Sanayi devrimiyle birlikte kadınlar ekonomik üretimden dışlanarak evlere kapatıldı. Erkekler fabrikalarda ücretli işçi olurken kadınlar ücretsiz emekçi haline getirildi. Bu sadece kapitalist sistemin değil sosyalist düzenlerin de büyük bir çelişkisidir. Kadın emeği ekonomik ve toplumsal sistemleri ayakta tutarken hiçbir zaman resmi bir değerle tanınmadı.

Bu ekonomik dışlanma, kültürel normlarla daha da derinleşti. “Yuvayı dişi kuş yapar” gibi söylemler, kadınların emeğini sevgi ve fedakârlık maskesi altında romantize etti. Ancak bu söylemler, kadınların fiziksel emeğinin yanı sıra duygusal emeğini de sömürdü. Çocukların, eşlerin ve hatta geniş ailelerin duygusal ihtiyaçlarını karşılamak kadınları birey olmaktan çıkarıp hizmet sağlayıcı konumuna itti. Bu durum yalnızca fiziksel bir yük değil; kimlik kaybına yol açan bir baskı mekanizmasıdır.

Feminist hareket, kadın emeğini görünür kılmak ve yeniden tanımlamak için mücadele ediyor.

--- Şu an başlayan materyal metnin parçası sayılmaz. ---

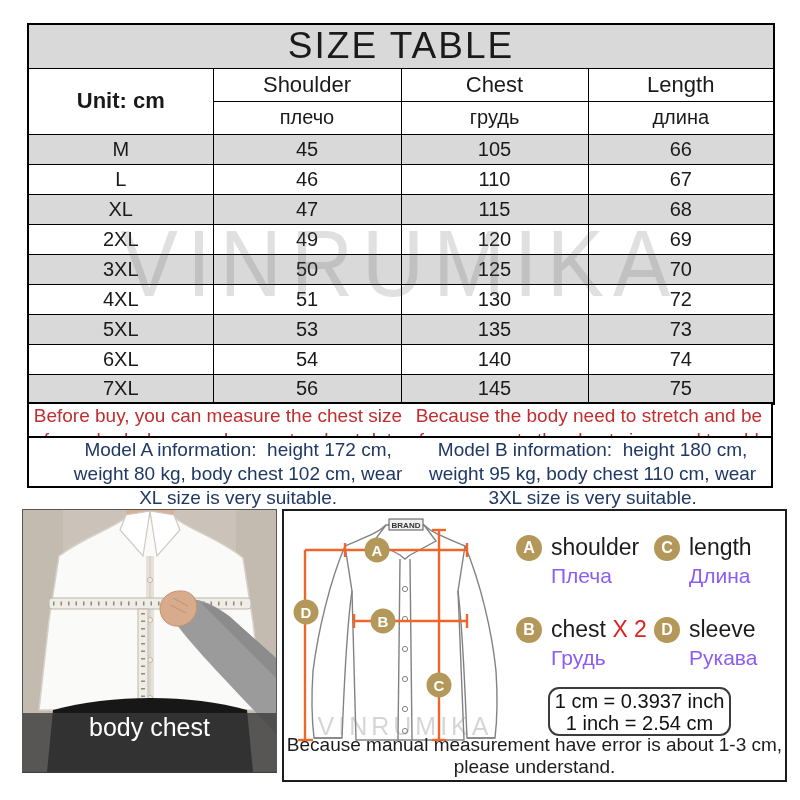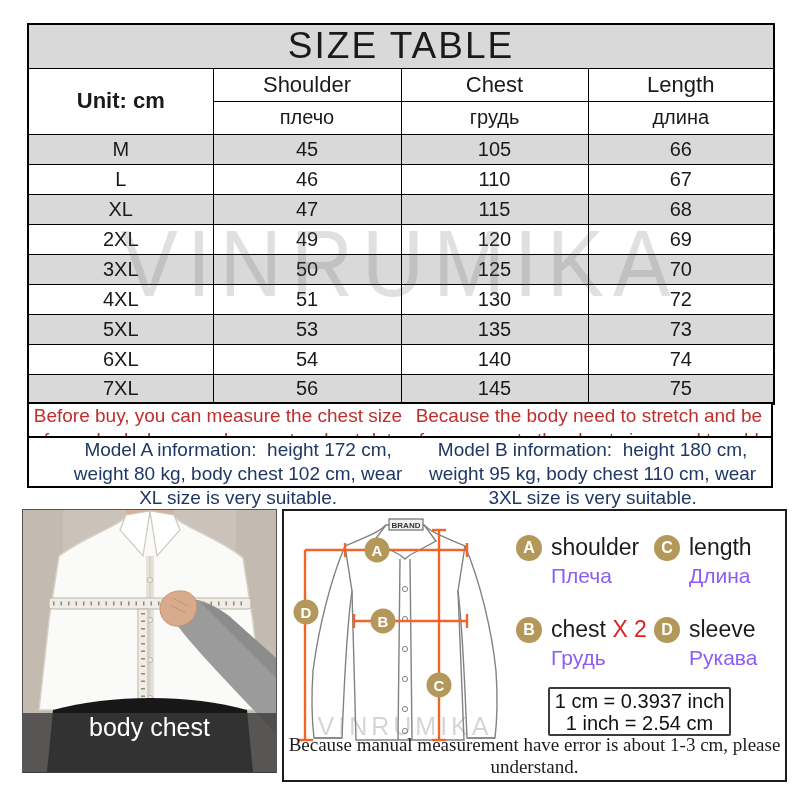"1 cm = 0.3937 inch" .conv-box { border-radius: 2px -> 11px }
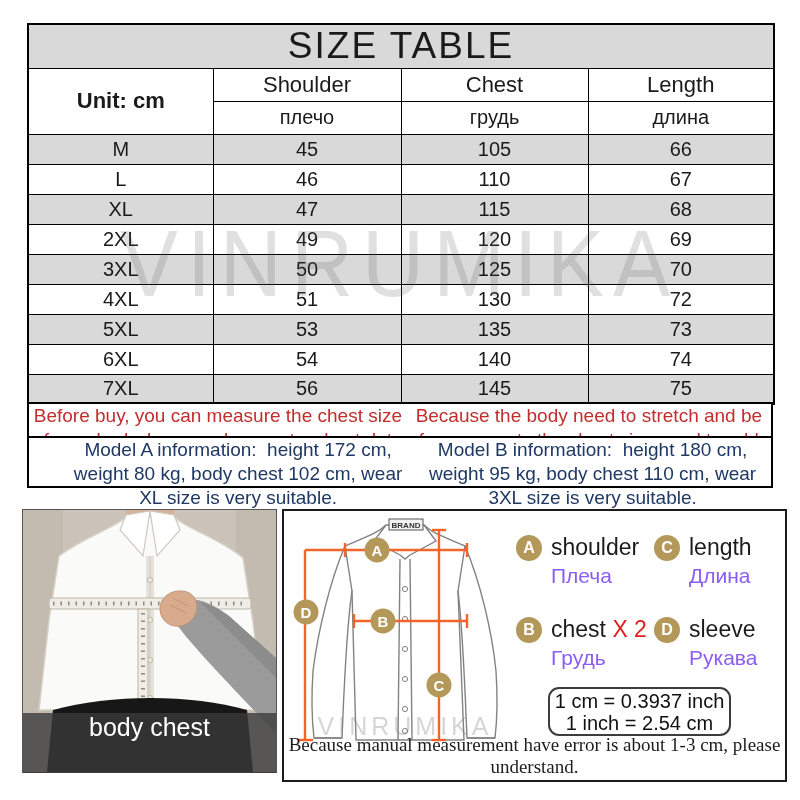"Because manual measurement have error" .block-note { font-family: Liberation Serif, serif -> none }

Ev içi emeğin toplumsal bir sorumluluk olarak paylaşılması, eşitliğe giden yolda en kritik adımlardan biridir. Erkeklerin bu emeği üstlenmesi, bakım hizmetlerinin devlet tarafından desteklenmesi ve kadınların ekonomik hayata tam katılımının sağlanması, toplumsal dönüşümün anahtarıdır. Kadın emeğinin hak ettiği değeri görmediği bir dünyada adaletten bahsetmek mümkün değildir.